**** INPUT
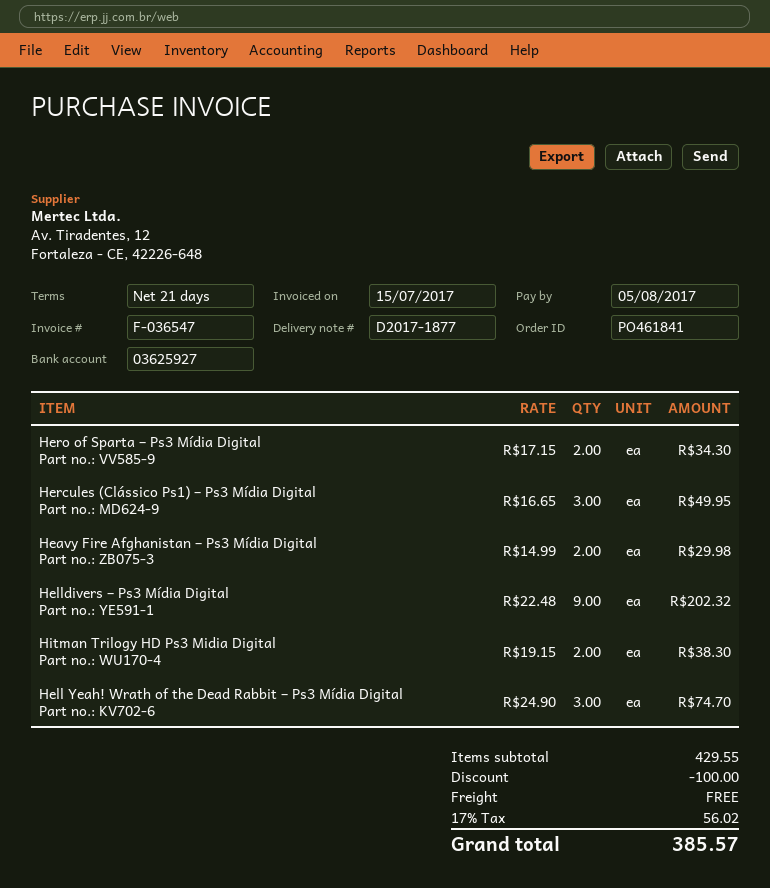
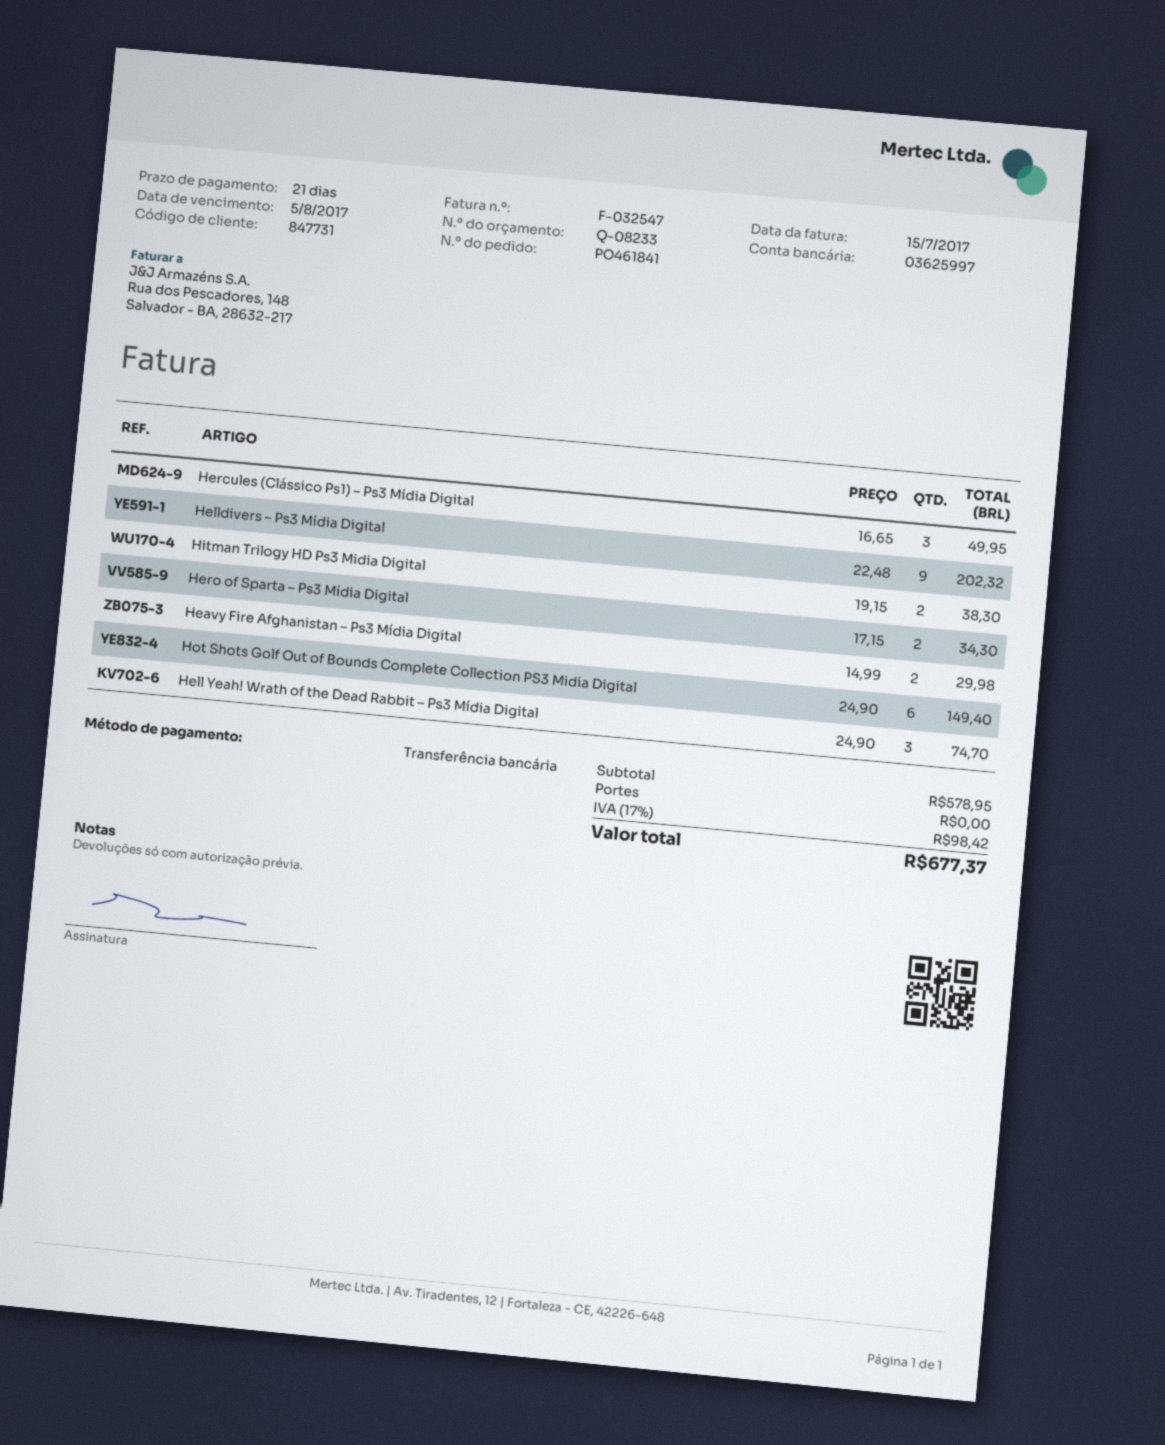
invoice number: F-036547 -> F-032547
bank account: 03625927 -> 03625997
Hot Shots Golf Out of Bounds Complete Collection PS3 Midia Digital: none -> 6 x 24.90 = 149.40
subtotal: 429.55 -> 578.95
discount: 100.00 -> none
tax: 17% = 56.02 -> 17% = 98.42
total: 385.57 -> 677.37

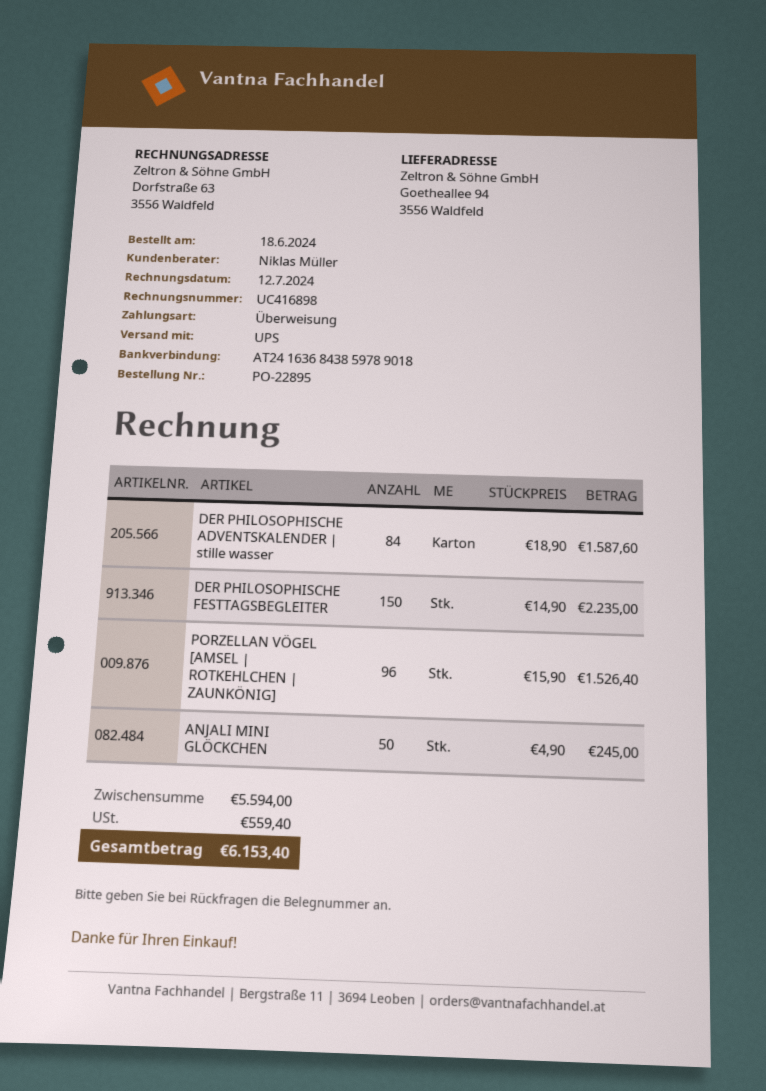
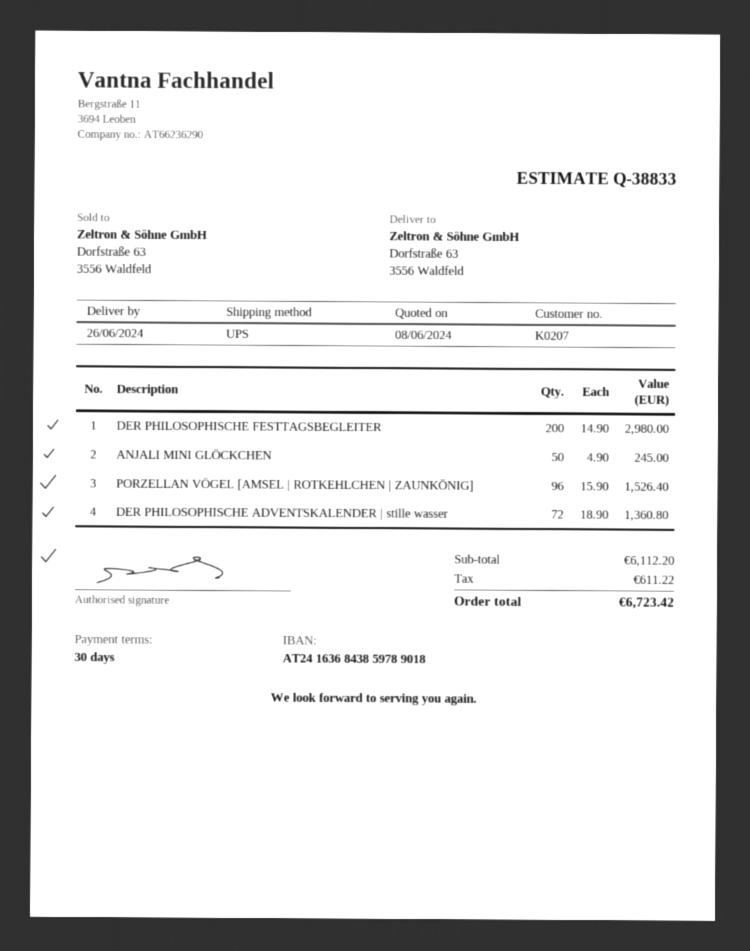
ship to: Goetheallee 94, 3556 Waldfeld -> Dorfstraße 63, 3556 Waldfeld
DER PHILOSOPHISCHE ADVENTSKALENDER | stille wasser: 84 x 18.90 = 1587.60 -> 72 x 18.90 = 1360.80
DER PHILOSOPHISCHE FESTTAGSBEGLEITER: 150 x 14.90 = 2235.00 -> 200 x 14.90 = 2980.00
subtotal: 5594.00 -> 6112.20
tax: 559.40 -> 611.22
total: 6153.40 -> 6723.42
********
▸ **ASSIGNMENT**:
Find the string "subtotal" in the records, then copy each line where it occurs.

▸ **OUTPUT BELOW**:
subtotal: 429.55 -> 578.95
subtotal: 5594.00 -> 6112.20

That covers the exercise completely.